◆ EXERCISE DIRECTIONS
Every entry must be duplicated word for word.

[Source records]
══════════

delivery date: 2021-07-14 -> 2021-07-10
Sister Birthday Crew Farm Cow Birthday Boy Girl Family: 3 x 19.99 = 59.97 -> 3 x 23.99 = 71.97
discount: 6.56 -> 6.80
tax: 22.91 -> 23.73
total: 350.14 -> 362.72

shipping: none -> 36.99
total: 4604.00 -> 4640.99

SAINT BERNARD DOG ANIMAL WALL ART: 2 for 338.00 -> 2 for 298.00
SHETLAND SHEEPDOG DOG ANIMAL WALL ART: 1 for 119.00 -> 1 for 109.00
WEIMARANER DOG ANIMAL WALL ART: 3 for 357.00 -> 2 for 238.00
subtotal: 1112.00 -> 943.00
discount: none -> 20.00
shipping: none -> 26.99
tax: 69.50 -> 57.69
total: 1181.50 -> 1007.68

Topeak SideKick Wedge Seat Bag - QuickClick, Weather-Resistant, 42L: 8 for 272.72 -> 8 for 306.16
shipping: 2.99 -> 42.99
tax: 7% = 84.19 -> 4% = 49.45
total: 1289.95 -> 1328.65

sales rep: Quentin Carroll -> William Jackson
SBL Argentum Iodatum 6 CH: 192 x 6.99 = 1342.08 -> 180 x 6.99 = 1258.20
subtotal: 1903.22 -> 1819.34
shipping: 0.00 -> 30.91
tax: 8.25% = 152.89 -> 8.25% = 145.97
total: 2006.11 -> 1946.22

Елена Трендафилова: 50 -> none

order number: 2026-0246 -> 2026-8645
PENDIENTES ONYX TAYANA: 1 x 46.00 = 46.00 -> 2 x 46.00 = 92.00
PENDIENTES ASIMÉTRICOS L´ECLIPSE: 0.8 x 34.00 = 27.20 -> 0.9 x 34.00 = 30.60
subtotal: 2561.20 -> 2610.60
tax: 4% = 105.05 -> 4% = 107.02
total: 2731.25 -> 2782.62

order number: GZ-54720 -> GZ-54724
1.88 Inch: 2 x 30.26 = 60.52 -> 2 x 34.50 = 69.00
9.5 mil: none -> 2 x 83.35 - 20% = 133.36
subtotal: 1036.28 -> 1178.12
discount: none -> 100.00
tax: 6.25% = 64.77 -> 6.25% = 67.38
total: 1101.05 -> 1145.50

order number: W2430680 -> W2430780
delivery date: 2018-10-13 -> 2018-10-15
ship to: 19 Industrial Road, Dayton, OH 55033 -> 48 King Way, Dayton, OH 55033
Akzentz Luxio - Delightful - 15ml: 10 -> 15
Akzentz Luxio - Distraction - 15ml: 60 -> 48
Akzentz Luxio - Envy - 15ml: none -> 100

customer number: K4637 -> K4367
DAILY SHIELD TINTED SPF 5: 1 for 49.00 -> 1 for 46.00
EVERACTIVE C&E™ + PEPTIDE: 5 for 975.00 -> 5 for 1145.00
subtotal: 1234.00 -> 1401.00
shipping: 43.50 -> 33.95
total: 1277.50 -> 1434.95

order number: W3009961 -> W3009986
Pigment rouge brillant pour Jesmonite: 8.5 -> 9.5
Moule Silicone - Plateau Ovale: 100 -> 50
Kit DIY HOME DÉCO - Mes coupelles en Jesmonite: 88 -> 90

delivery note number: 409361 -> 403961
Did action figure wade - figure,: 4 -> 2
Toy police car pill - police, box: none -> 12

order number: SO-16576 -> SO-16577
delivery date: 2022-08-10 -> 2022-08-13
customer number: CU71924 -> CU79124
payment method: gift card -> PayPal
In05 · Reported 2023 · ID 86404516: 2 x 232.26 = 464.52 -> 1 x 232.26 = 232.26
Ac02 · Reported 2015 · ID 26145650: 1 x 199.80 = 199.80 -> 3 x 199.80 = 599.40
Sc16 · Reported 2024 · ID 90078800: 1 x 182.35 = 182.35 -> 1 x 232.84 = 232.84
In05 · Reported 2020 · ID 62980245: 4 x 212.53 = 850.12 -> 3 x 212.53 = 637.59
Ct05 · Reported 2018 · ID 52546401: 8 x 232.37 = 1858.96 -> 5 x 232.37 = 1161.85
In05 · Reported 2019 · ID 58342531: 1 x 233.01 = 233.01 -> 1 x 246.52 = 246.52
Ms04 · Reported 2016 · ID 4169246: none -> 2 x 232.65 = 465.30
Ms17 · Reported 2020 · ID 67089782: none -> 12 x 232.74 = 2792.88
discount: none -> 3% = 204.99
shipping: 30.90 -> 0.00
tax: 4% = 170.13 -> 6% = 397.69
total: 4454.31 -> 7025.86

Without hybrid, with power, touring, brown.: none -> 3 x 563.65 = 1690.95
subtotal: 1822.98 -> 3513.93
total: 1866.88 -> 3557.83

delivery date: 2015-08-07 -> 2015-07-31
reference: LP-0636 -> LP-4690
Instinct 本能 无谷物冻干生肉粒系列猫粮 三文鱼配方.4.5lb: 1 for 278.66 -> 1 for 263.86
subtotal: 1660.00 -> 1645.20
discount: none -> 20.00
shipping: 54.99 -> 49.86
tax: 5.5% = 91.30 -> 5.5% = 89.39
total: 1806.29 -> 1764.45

══════════

◆ SOLUTION TO THIS EXERCISE
delivery date: 2021-07-14 -> 2021-07-10
Sister Birthday Crew Farm Cow Birthday Boy Girl Family: 3 x 19.99 = 59.97 -> 3 x 23.99 = 71.97
discount: 6.56 -> 6.80
tax: 22.91 -> 23.73
total: 350.14 -> 362.72

shipping: none -> 36.99
total: 4604.00 -> 4640.99

SAINT BERNARD DOG ANIMAL WALL ART: 2 for 338.00 -> 2 for 298.00
SHETLAND SHEEPDOG DOG ANIMAL WALL ART: 1 for 119.00 -> 1 for 109.00
WEIMARANER DOG ANIMAL WALL ART: 3 for 357.00 -> 2 for 238.00
subtotal: 1112.00 -> 943.00
discount: none -> 20.00
shipping: none -> 26.99
tax: 69.50 -> 57.69
total: 1181.50 -> 1007.68

Topeak SideKick Wedge Seat Bag - QuickClick, Weather-Resistant, 42L: 8 for 272.72 -> 8 for 306.16
shipping: 2.99 -> 42.99
tax: 7% = 84.19 -> 4% = 49.45
total: 1289.95 -> 1328.65

sales rep: Quentin Carroll -> William Jackson
SBL Argentum Iodatum 6 CH: 192 x 6.99 = 1342.08 -> 180 x 6.99 = 1258.20
subtotal: 1903.22 -> 1819.34
shipping: 0.00 -> 30.91
tax: 8.25% = 152.89 -> 8.25% = 145.97
total: 2006.11 -> 1946.22

Елена Трендафилова: 50 -> none

order number: 2026-0246 -> 2026-8645
PENDIENTES ONYX TAYANA: 1 x 46.00 = 46.00 -> 2 x 46.00 = 92.00
PENDIENTES ASIMÉTRICOS L´ECLIPSE: 0.8 x 34.00 = 27.20 -> 0.9 x 34.00 = 30.60
subtotal: 2561.20 -> 2610.60
tax: 4% = 105.05 -> 4% = 107.02
total: 2731.25 -> 2782.62

order number: GZ-54720 -> GZ-54724
1.88 Inch: 2 x 30.26 = 60.52 -> 2 x 34.50 = 69.00
9.5 mil: none -> 2 x 83.35 - 20% = 133.36
subtotal: 1036.28 -> 1178.12
discount: none -> 100.00
tax: 6.25% = 64.77 -> 6.25% = 67.38
total: 1101.05 -> 1145.50

order number: W2430680 -> W2430780
delivery date: 2018-10-13 -> 2018-10-15
ship to: 19 Industrial Road, Dayton, OH 55033 -> 48 King Way, Dayton, OH 55033
Akzentz Luxio - Delightful - 15ml: 10 -> 15
Akzentz Luxio - Distraction - 15ml: 60 -> 48
Akzentz Luxio - Envy - 15ml: none -> 100

customer number: K4637 -> K4367
DAILY SHIELD TINTED SPF 5: 1 for 49.00 -> 1 for 46.00
EVERACTIVE C&E™ + PEPTIDE: 5 for 975.00 -> 5 for 1145.00
subtotal: 1234.00 -> 1401.00
shipping: 43.50 -> 33.95
total: 1277.50 -> 1434.95

order number: W3009961 -> W3009986
Pigment rouge brillant pour Jesmonite: 8.5 -> 9.5
Moule Silicone - Plateau Ovale: 100 -> 50
Kit DIY HOME DÉCO - Mes coupelles en Jesmonite: 88 -> 90

delivery note number: 409361 -> 403961
Did action figure wade - figure,: 4 -> 2
Toy police car pill - police, box: none -> 12

order number: SO-16576 -> SO-16577
delivery date: 2022-08-10 -> 2022-08-13
customer number: CU71924 -> CU79124
payment method: gift card -> PayPal
In05 · Reported 2023 · ID 86404516: 2 x 232.26 = 464.52 -> 1 x 232.26 = 232.26
Ac02 · Reported 2015 · ID 26145650: 1 x 199.80 = 199.80 -> 3 x 199.80 = 599.40
Sc16 · Reported 2024 · ID 90078800: 1 x 182.35 = 182.35 -> 1 x 232.84 = 232.84
In05 · Reported 2020 · ID 62980245: 4 x 212.53 = 850.12 -> 3 x 212.53 = 637.59
Ct05 · Reported 2018 · ID 52546401: 8 x 232.37 = 1858.96 -> 5 x 232.37 = 1161.85
In05 · Reported 2019 · ID 58342531: 1 x 233.01 = 233.01 -> 1 x 246.52 = 246.52
Ms04 · Reported 2016 · ID 4169246: none -> 2 x 232.65 = 465.30
Ms17 · Reported 2020 · ID 67089782: none -> 12 x 232.74 = 2792.88
discount: none -> 3% = 204.99
shipping: 30.90 -> 0.00
tax: 4% = 170.13 -> 6% = 397.69
total: 4454.31 -> 7025.86

Without hybrid, with power, touring, brown.: none -> 3 x 563.65 = 1690.95
subtotal: 1822.98 -> 3513.93
total: 1866.88 -> 3557.83

delivery date: 2015-08-07 -> 2015-07-31
reference: LP-0636 -> LP-4690
Instinct 本能 无谷物冻干生肉粒系列猫粮 三文鱼配方.4.5lb: 1 for 278.66 -> 1 for 263.86
subtotal: 1660.00 -> 1645.20
discount: none -> 20.00
shipping: 54.99 -> 49.86
tax: 5.5% = 91.30 -> 5.5% = 89.39
total: 1806.29 -> 1764.45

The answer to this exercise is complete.